The following is a guest post by Aimee Schuster, CEO and founder at Bandwidth Strategy. Opinions are the authors' own.
The inherent difficulty in setting a marketing budget is knowing that it's almost never set. As I've experienced throughout my career, marketing dollars are the first to be pulled back as revenue comes up short. Or, the CEO decides a pet project should be funded and pulls resources from a different department to run with the idea. Despite the situation often being fluid throughout the year, you have to start somewhere, and that somewhere is now: budget season!
Amidst global, local and industry swirl — elections, supply chain disasters, stock market crash predictions and pandemic realities — CMOs must predict what channels will succeed in an highly unstable, unique business environment. With so many channels evolving, how do you bet on marketing budgets when the game keeps changing?
Based on my years of planning and advising on global budgets, and with this coming year's market nuances in mind, here are some traps to avoid when budget planning for 2022.
Stop trying to hire
The Great Resignation has changed everything about the working environment and especially marketing. The mass exodus from jobs finally broke location barriers and made work-anywhere a reality. It also created a salary frenzy unlike anything I've seen in 20 years. As a manager of the budget, I'd advise pausing all hiring for the first six months of 2022. Paying astronomical rates for marketing talent coupled with long ramp-up times can be difficult in a good economy, let alone an unstable one. Instead, tap into freelance, fractional and agency resources to help fill gaps.
These skilled professionals know how to jump in quickly and get the work done without you having to evaluate them for culture fit and long-term potential.
Pull back from online advertising
The digital ad marketplace is rapidly evolving. We've known for some time that Google plans to phase out third-party cookies for Chrome, and while it has pushed it to 2023, that reality is coming. Plus, the effectiveness of digital ads is wildly oversold, according to an article in Harvard Business Review that cites a large-scale analysis of Facebook ads and reports that brand search ad effectiveness was overestimated by 4,000%. As these ads become less and less impactful, it can take more skilled experts to navigate the medium.
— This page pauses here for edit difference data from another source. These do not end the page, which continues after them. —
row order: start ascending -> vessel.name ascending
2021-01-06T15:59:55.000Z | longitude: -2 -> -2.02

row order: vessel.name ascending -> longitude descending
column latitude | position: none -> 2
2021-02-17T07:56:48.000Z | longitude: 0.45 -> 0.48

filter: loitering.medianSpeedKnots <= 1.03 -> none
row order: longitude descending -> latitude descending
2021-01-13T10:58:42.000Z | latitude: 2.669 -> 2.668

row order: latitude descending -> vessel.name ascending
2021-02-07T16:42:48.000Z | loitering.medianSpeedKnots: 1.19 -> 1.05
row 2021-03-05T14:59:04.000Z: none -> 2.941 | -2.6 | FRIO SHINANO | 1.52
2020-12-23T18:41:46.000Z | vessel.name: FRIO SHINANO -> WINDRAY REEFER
I recently vetted a growth organization specializing in online ads that charges $6,000 in administrative fees with a $25,000 minimum spend on the ad platforms. To me, those numbers seem fair, given their skills and the dollars needed to make the campaigns successful. But that type of advertising money is way out of reach of many smaller and mid-sized companies.
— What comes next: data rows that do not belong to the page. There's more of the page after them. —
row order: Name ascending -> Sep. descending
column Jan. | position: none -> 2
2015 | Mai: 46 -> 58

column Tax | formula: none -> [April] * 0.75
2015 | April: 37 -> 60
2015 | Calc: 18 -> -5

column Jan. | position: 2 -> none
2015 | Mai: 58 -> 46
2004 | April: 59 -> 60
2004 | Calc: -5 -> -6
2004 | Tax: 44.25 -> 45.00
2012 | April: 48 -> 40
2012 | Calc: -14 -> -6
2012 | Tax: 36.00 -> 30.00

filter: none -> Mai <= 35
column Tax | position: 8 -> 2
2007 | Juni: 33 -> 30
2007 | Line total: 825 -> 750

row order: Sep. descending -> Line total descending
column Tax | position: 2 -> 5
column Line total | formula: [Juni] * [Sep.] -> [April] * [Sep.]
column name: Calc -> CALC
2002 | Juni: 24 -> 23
Advertising can and should be a part of the marketing mix and a portion of the budget, but for 2022, I would scale that down considerably to drive first-party data acquisition for a more diversified digital portfolio.
Don't ignore the new SEO
A good SEO strategy is the bedrock of every content plan. Trying to help searchers find answers in the moments they have questions is the best way to get the right traffic to your site and the right leads to your sales organization.
There is no secret recipe for SEO; good backend structure and solid content makes for a successful lead-driven website. That said, there is a new element to consider: it's not just fingers doing the searches anymore. Voice search is growing faster for the e-commerce market than the B2B space, but it should not be ignored. These keywords will be more conversational and less robotic than the first generation of SEO.
Consider using some of your advertising dollars to engage with an SEO expert and work to tweak and optimize your existing site with things like a solid FAQ page, long-tail keywords and refocus on mobile optimization, where a large part of voice search occurs.
Don't invest only in long-form video
In a B2B world, the webinar often reigns supreme. The company may gather experts in their own hosted forum or participate in another organization's event. Regardless, the 45 to 60 minutes is often considered one of the gold standards for establishing and creating thought leadership.
Where many companies fall down is slapping the uncut video up on their YouTube page and driving a bunch of traffic there. Long-form video is great, but to get the most out of that investment, marketers need to recruit and spend dollars on video editors to create additional short form assets: 20-, 30- and 45-second teasers that can be used on social media; splices of individuals speaking for them to share with their own networks; putting together a two-minute teaser reel that highlights the whole piece; adding subtitles so viewers can understand without sound.
All of these elements require the skills of an editor who is comfortable creating professional introductions and fadeouts, adding music or improving sound quality. Using all of these assets effectively will create great first-party data and engaged leads.
Avoid assuming events will return or be the same
This one is a wildcard, as most of us have assumed the pandemic was "almost over" only to have our plans dashed. For events not hosted by your company, I would advise putting those dollars toward Q3 and Q4 and assume you may have to pivot to web. If your organization is very bullish on hosting events in the first part of the year, make sure it's a true hybrid model.
This means more than just placing a laptop in a conference room and meeting via Zoom. Engage with a production crew, invest in lighting, multiple cameras and high-end sets to make the experience excellent for those in the room and online. You may have to spend more for the hybrid, but you know that you can host it no matter the circumstances.
Recent years have been tumultuous, and next year's landscape is sure to be unique in its own right. If we've learned anything, it's to assume that things will not stay the same. But fluidity is where marketing shines: avoid the pitfalls, set the budget, review, adapt and keep going!